Figure 1. DJ-1-Deficient ES Cells Are Sensitized to Oxidative Stress.

(A) Schematic map of the murine DJ-1 gene in clone F063A04. The retroviral insertion places the engrailed-2 (En2) intron, the splice acceptor (SA), and the β-galactosidase/neomycin resistance gene fusion (β-geo) between exons 6 and 7.

(B) Southern blot analysis of KpnI-digested genomic DNA from DJ-1 homozygous mutant (–/–), WT (+/+), and heterozygous (+/–)cells, probed with murine DJ-1 cDNA. WT DNA shows a predicted 14-kb band (WT), whereas the mutant allele migrates as a 9-kb band (insertion).

(C) Western blot (WB) of ES cell lysates from WT (+/+), DJ-1 heterozygous (+/–), and mutant homozygous (–/–) clones with antibodies to murine DJ-1 (α-DJ-1) or β-actin (α-β-actin). DJ-1 migrates at 20 kDa, β-actin at 45 kDa.

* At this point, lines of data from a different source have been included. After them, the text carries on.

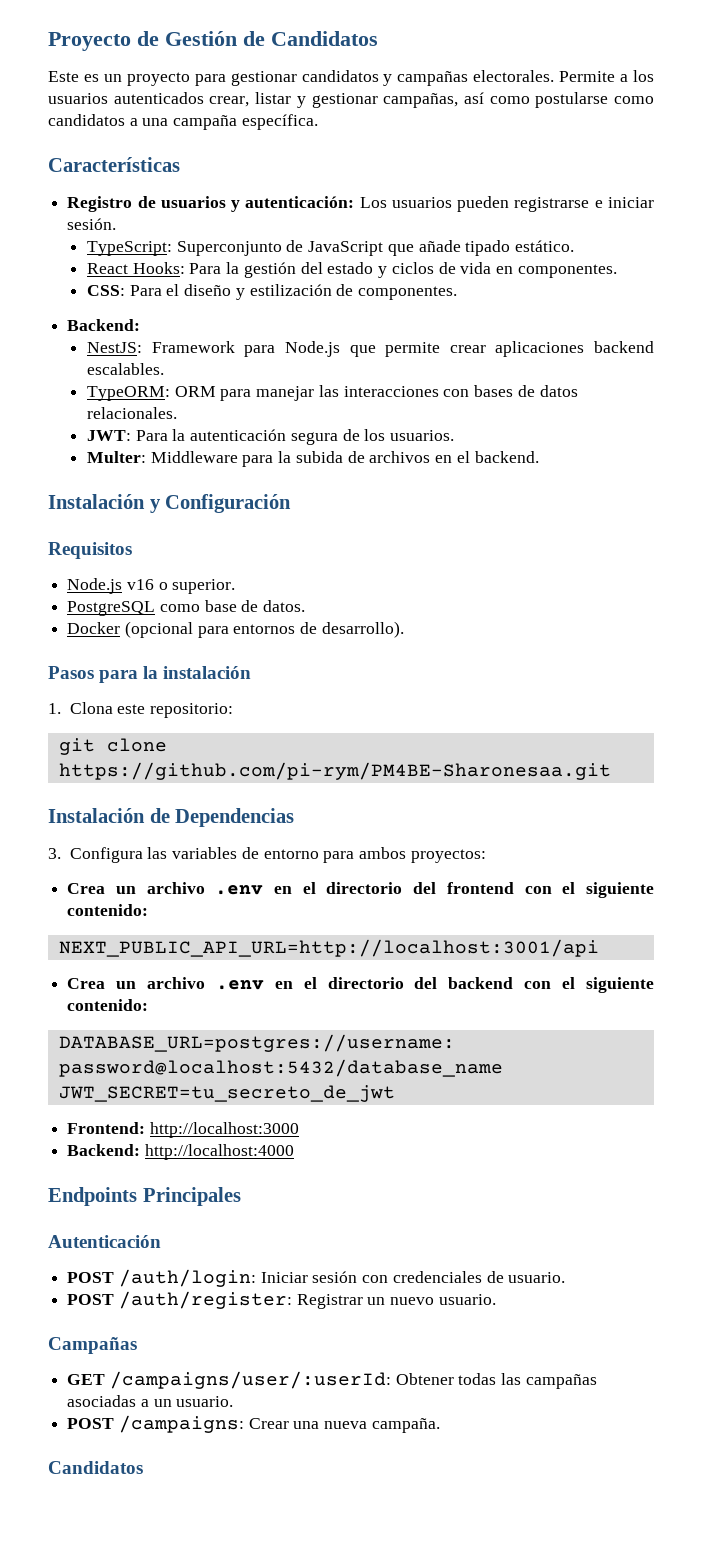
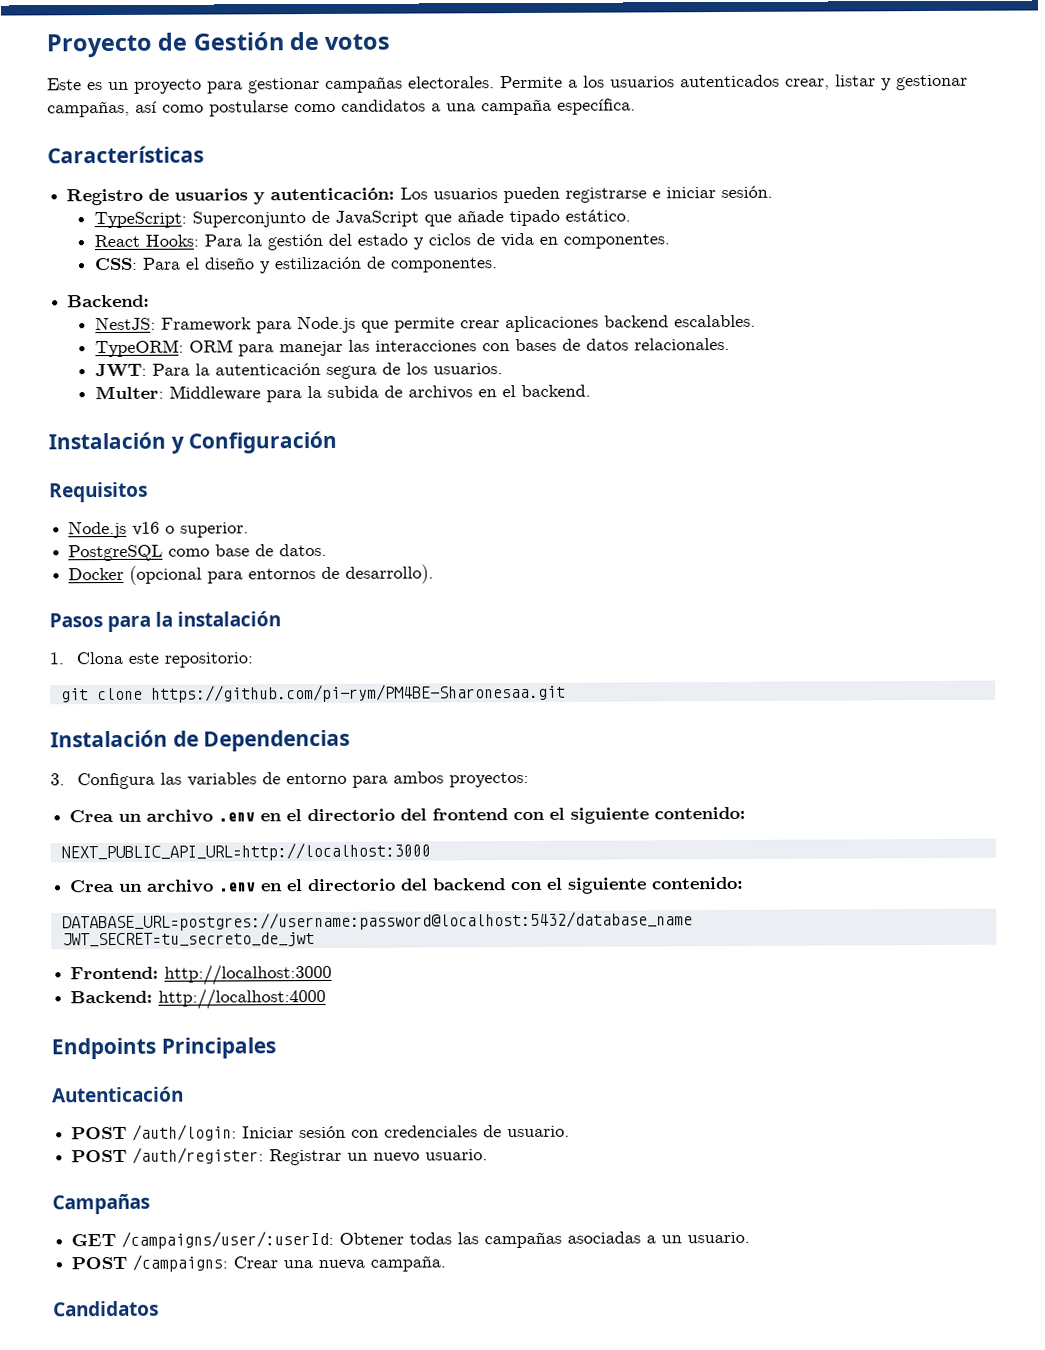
- Proyecto de Gestión de Candidatos
+ Proyecto de Gestión de votos
- Este es un proyecto para gestionar candidatos y campañas electorales.
+ Este es un proyecto para gestionar campañas electorales.
- NEXT_PUBLIC_API_URL=http://localhost:3001/api
+ NEXT_PUBLIC_API_URL=http://localhost:3000

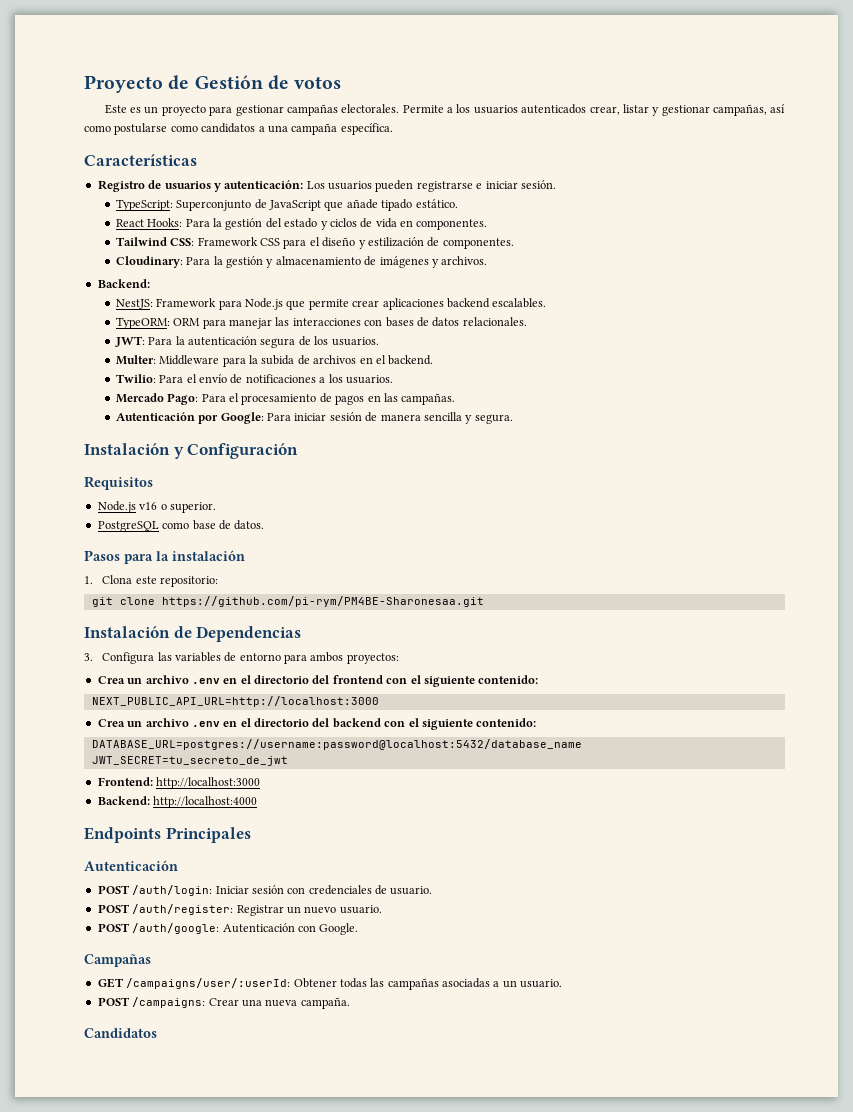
- CSS: Para el diseño y estilización de componentes.
+ Tailwind CSS: Framework CSS para el diseño y estilización de componentes.
+ Cloudinary: Para la gestión y almacenamiento de imágenes y archivos.
+ Twilio: Para el envío de notificaciones a los usuarios.
+ Mercado Pago: Para el procesamiento de pagos en las campañas.
+ Autenticación por Google: Para iniciar sesión de manera sencilla y segura.
- Docker (opcional para entornos de desarrollo).
+ POST /auth/google: Autenticación con Google.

(D) ES cells were exposed to 0, 5, 10, and 20 μM H₂O₂ for 15 h and viability was assayed by MTT. Responses of DJ-1 heterozygous cells (diamonds) and DJ-1 knockout clones 9 (open circles), 16 (solid circles), 23 (squares), and 32 (triangles) are shown. ** p ≤ 0.01; *** p ≤ 0.0001.

(E and F) Cell death of DJ-1 heterozygous and DJ-1-deficient cells (clone 32) after exposure to H₂O₂ (10 μM) was quantified by staining with PI and an antibody to AV with subsequent FACS analysis. AV staining marks cells undergoing apoptosis, whereas PI staining indicates dead cells. * p ≤ 0.05.

(G) DJ-1 heterozygous (+/–) and knockout (clone 32; –/–) cells were assayed at 1, 6, and 24 h after treatment with 10 μM H₂O₂ by Western blotting for cleaved PARP (89 kDa), which indicates apoptosis. No band is seen for cleaved PARP or β-actin for the DJ-1-deficient cells at 24 h due to cell death. Data represent means ± standard error of the mean (SEM) and were analyzed by ANOVA with Fisher's post-hoc test.